Different filesystems have their own block sizes: ext4 only allows 1024,
2048 or 4096 as the block size. Typically the larger the block, the better
the throughput, however as blocks must be written as an atomic unit, larger
block sizes can also reduce effective throughput by having to pad the block
if the content is smaller than the actual block size.
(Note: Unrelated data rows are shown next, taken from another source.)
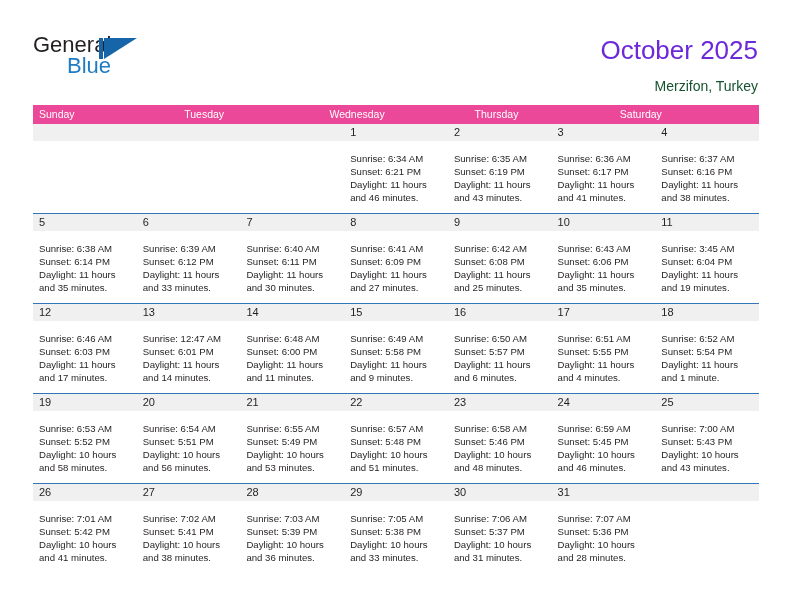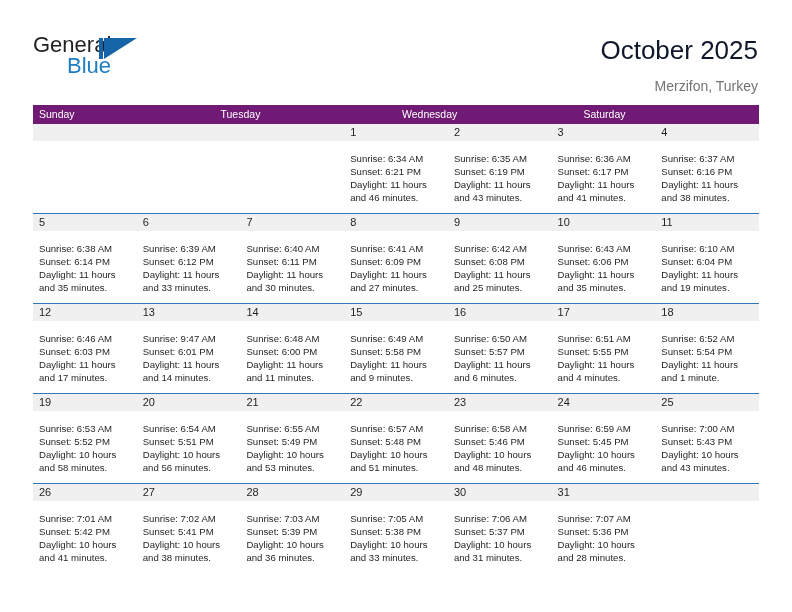--- a/index.html
+++ b/index.html
@@ -77,45 +77,45 @@
     width: 0;
     height: 0;
     border-left: 33px solid #1565a8;
     border-bottom: 21px solid transparent;
   }
   .title {
     position: absolute;
     right: 34px;
     top: 35px;
     font-size: 26px;
-    color: #0f172a;
+    color: #6d28d9;
     text-align: right;
     white-space: nowrap;
     font-weight: normal;
   }
   .subtitle {
     position: absolute;
     right: 34px;
     top: 78px;
     font-size: 14px;
-    color: #737373;
+    color: #14532d;
     text-align: right;
     white-space: nowrap;
   }
 
   
   .calendar {
     position: absolute;
     left: 33px;
     top: 105px;
     width: 726px;
   }
   .dow-row {
     display: flex;
-    background: #701a75;
+    background: #ec4899;
     height: 19px;
   }
   .dow {
     flex: 1 1 0;
     color: #ffffff;
     font-size: 10.5px;
     line-height: 19px;
     padding-left: 6px;
     box-sizing: border-box;
     white-space: nowrap;
@@ -178,20 +178,21 @@
 
     <div class="title">October 2025</div>
     <div class="subtitle">Merzifon, Turkey</div>
   </div>
 
   <div class="calendar">
     <div class="dow-row" id="dow-row">
         <div class="dow">Sunday</div>
         <div class="dow">Tuesday</div>
         <div class="dow">Wednesday</div>
+        <div class="dow">Thursday</div>
         <div class="dow">Saturday</div>
       </div>
     <div id="weeks-container">
         <div class="week">
           <div class="week-inner" style="display: block;">
             <div class="daynum-band">
               <div class="daynum"></div>
               <div class="daynum"></div>
               <div class="daynum"></div>
               <div class="daynum">1</div>
@@ -287,21 +288,21 @@
                 <div>Daylight: 11 hours</div>
                 <div>and 25 minutes.</div>
               </div>
               <div class="cellbody">
                 <div>Sunrise: 6:43 AM</div>
                 <div>Sunset: 6:06 PM</div>
                 <div>Daylight: 11 hours</div>
                 <div>and 35 minutes.</div>
               </div>
               <div class="cellbody">
-                <div>Sunrise: 6:10 AM</div>
+                <div>Sunrise: 3:45 AM</div>
                 <div>Sunset: 6:04 PM</div>
                 <div>Daylight: 11 hours</div>
                 <div>and 19 minutes.</div>
               </div>
             </div>
           </div>
         </div>
         <div class="week">
           <div class="week-inner" style="display: block;">
             <div class="daynum-band">
@@ -314,21 +315,21 @@
               <div class="daynum">18</div>
             </div>
             <div class="body-row">
               <div class="cellbody">
                 <div>Sunrise: 6:46 AM</div>
                 <div>Sunset: 6:03 PM</div>
                 <div>Daylight: 11 hours</div>
                 <div>and 17 minutes.</div>
               </div>
               <div class="cellbody">
-                <div>Sunrise: 9:47 AM</div>
+                <div>Sunrise: 12:47 AM</div>
                 <div>Sunset: 6:01 PM</div>
                 <div>Daylight: 11 hours</div>
                 <div>and 14 minutes.</div>
               </div>
               <div class="cellbody">
                 <div>Sunrise: 6:48 AM</div>
                 <div>Sunset: 6:00 PM</div>
                 <div>Daylight: 11 hours</div>
                 <div>and 11 minutes.</div>
               </div>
* I/O Depth. This represents the amount of I/O that the application can
issue simultaneously. In a multi-threaded app, or one that uses
asynchronous I/O, it is possible to have multiple read or write requests
outstanding at the same time. For example, with software defined storage
where there is an Ethernet network between the client and the storage,
the storage would have a higher latency for each I/O, but is capable of
accepting many requests in parallel. With an I/O depth of 1, we spend
time waiting for the network latency before a response comes back. With
higher I/O depth, we can get more throughput despite each I/O having higher
latency. Typically, we do not see applications that would go beyond a
queue depth of 8, however this is not a firm rule.
* Data Access Pattern. We need to know if the application typically reads
data sequentially or randomly, as well as what the mixture of read vs.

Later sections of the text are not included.